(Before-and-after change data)

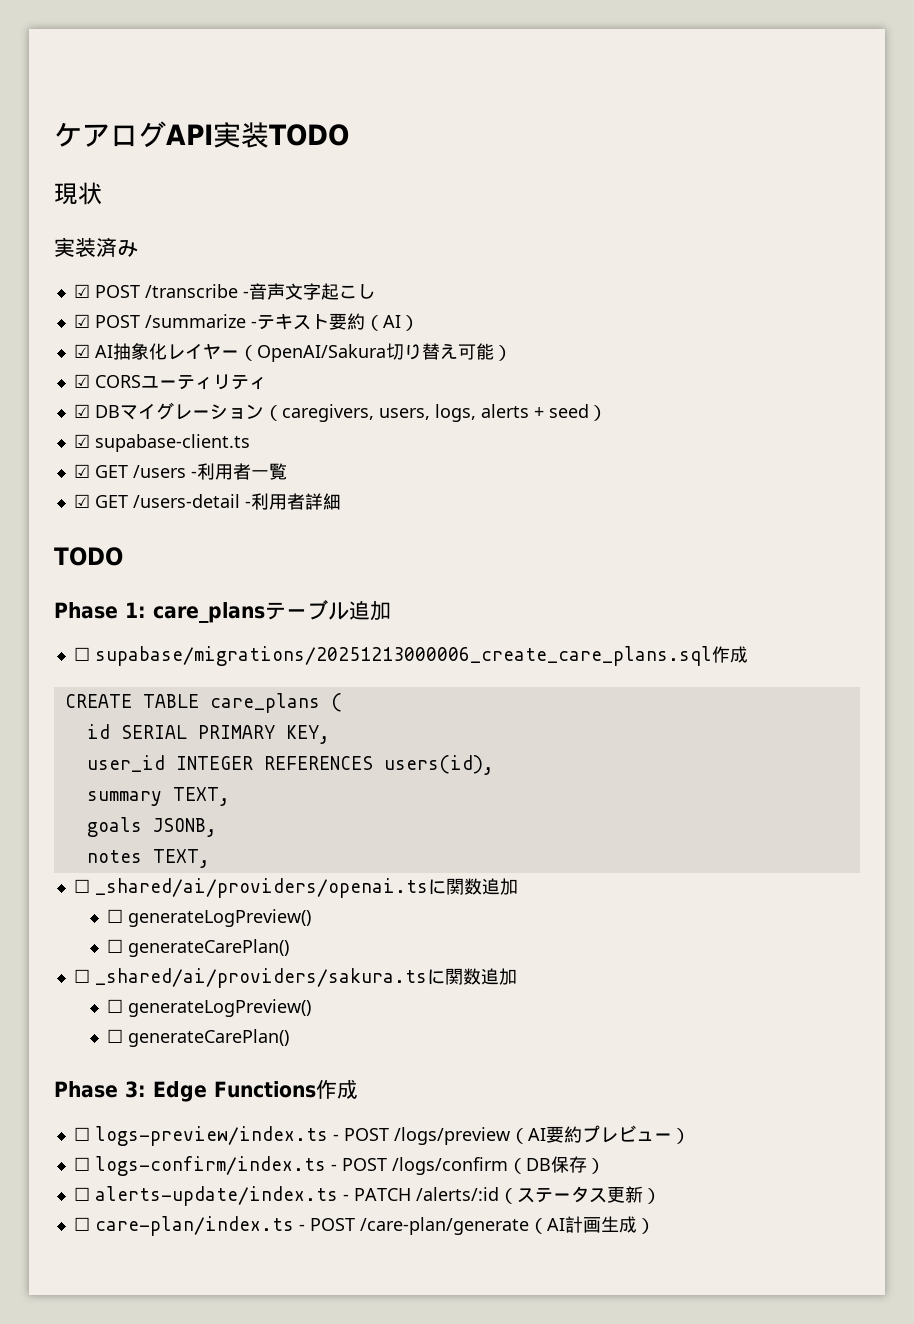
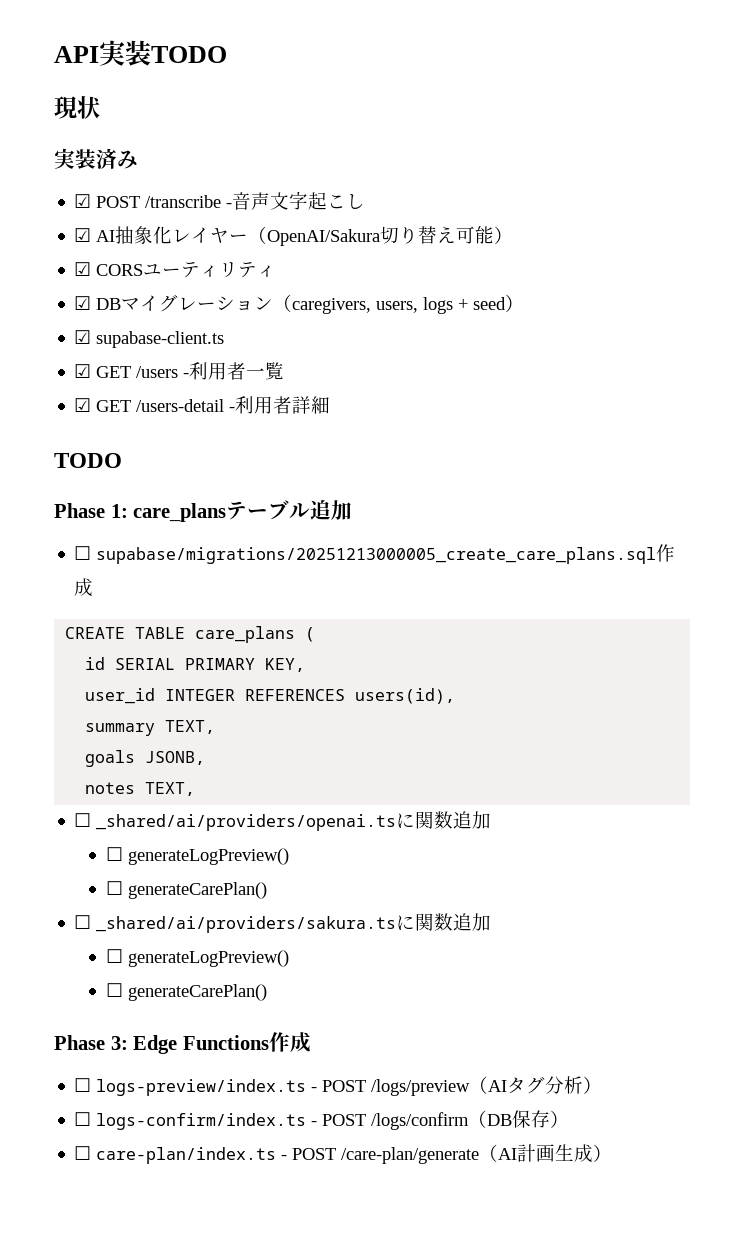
- ケアログAPI実装TODO
+ API実装TODO
- ☑ POST /summarize -テキスト要約（AI）
- ☑ DBマイグレーション（caregivers, users, logs, alerts + seed）
+ ☑ DBマイグレーション（caregivers, users, logs + seed）
- ☐ supabase/migrations/20251213000006_create_care_plans.sql作成
+ ☐ supabase/migrations/20251213000005_create_care_plans.sql作成
- ☐ logs-preview/index.ts - POST /logs/preview（AI要約プレビュー）
+ ☐ logs-preview/index.ts - POST /logs/preview（AIタグ分析）
- ☐ alerts-update/index.ts - PATCH /alerts/:id（ステータス更新）

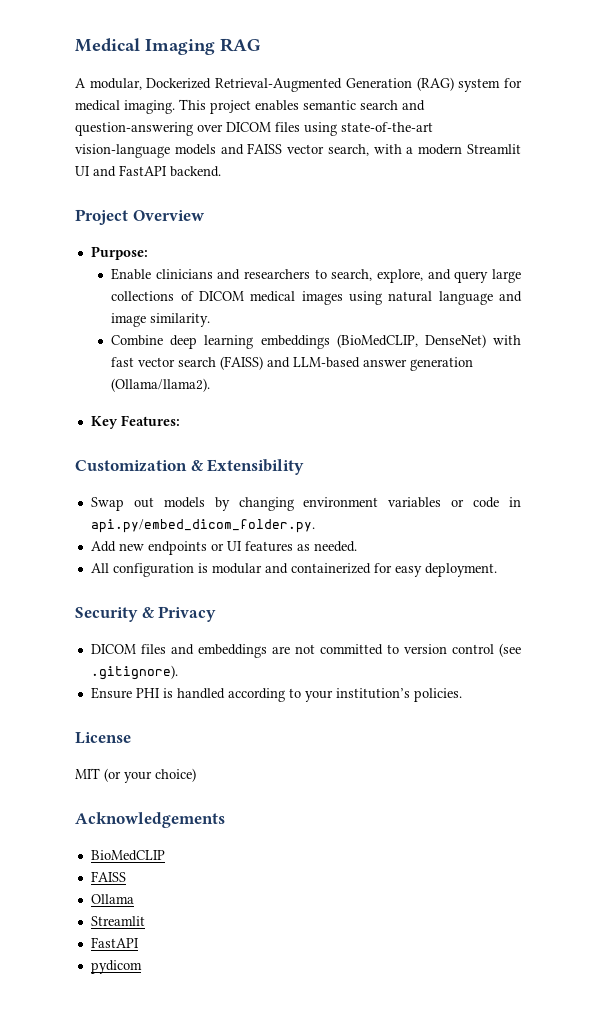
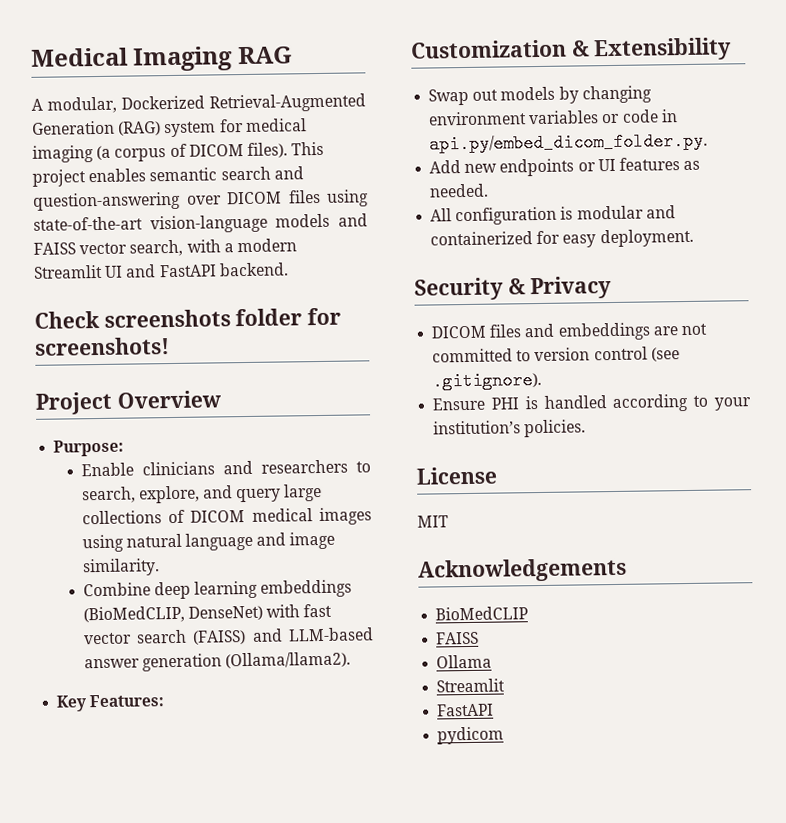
- A modular, Dockerized Retrieval-Augmented Generation (RAG) system for medical imaging.
+ A modular, Dockerized Retrieval-Augmented Generation (RAG) system for medical imaging (a corpus of DICOM files).
+ Check screenshots folder for screenshots!
- MIT (or your choice)
+ MIT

**Your goal:** Output only the lines from the line that contains "folder for screenshots!" through the end of the entries, both included, exactly as they appear.

**Result below:**
+ Check screenshots folder for screenshots!
- MIT (or your choice)
+ MIT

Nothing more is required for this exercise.